* _WHAT TO WORK ON_
Beginning at the line containing "- 99. Ho A.", print every line until the records end, keeping each exactly as it is.

* _DATA FOR PROCESSING_
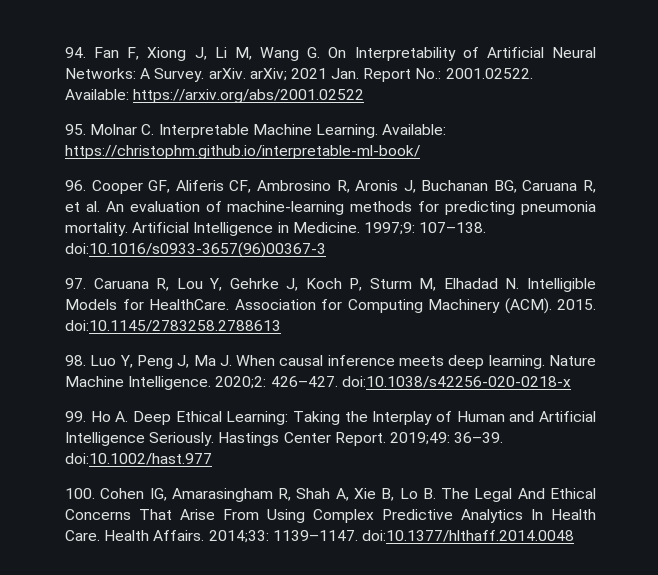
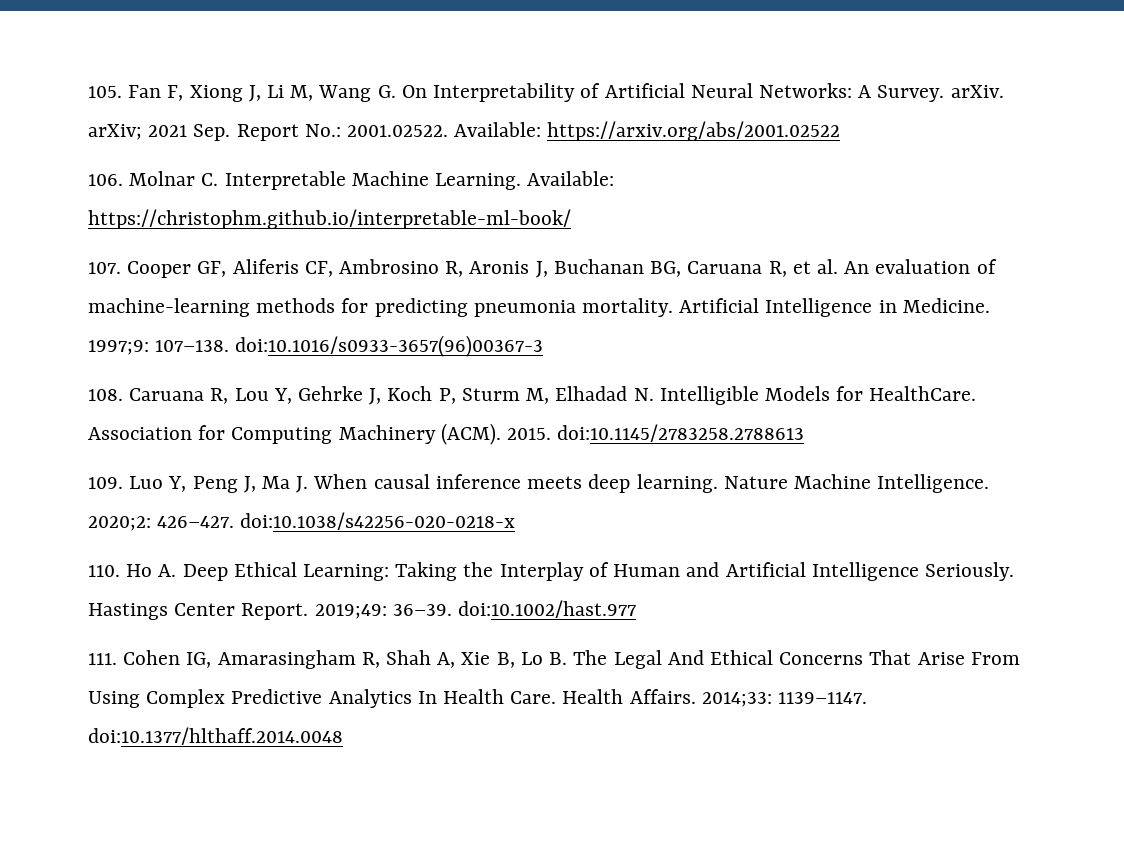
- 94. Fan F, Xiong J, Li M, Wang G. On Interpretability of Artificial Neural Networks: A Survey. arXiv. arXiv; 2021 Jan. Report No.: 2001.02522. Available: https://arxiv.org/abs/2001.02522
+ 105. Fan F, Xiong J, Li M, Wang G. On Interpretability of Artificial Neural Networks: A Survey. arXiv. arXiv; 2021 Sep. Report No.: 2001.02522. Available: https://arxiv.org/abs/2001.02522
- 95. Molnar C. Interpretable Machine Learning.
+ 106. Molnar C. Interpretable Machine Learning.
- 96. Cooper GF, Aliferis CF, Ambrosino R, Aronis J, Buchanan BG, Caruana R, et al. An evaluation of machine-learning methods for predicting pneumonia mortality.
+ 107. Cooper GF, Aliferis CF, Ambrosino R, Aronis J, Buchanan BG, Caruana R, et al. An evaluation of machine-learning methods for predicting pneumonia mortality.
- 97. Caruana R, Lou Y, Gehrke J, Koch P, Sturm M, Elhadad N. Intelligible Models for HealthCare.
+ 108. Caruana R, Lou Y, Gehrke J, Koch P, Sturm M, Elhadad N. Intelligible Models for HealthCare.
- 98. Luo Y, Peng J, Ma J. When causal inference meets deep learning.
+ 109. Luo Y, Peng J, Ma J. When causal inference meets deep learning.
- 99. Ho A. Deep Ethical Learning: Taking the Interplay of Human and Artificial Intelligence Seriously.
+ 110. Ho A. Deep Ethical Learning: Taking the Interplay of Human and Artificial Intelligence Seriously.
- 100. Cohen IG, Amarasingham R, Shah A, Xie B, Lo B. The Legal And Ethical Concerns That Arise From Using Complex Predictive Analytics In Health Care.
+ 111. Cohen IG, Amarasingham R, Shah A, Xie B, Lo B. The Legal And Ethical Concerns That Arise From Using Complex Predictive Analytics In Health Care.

* _OUTPUT BELOW_
- 99. Ho A. Deep Ethical Learning: Taking the Interplay of Human and Artificial Intelligence Seriously.
+ 110. Ho A. Deep Ethical Learning: Taking the Interplay of Human and Artificial Intelligence Seriously.
- 100. Cohen IG, Amarasingham R, Shah A, Xie B, Lo B. The Legal And Ethical Concerns That Arise From Using Complex Predictive Analytics In Health Care.
+ 111. Cohen IG, Amarasingham R, Shah A, Xie B, Lo B. The Legal And Ethical Concerns That Arise From Using Complex Predictive Analytics In Health Care.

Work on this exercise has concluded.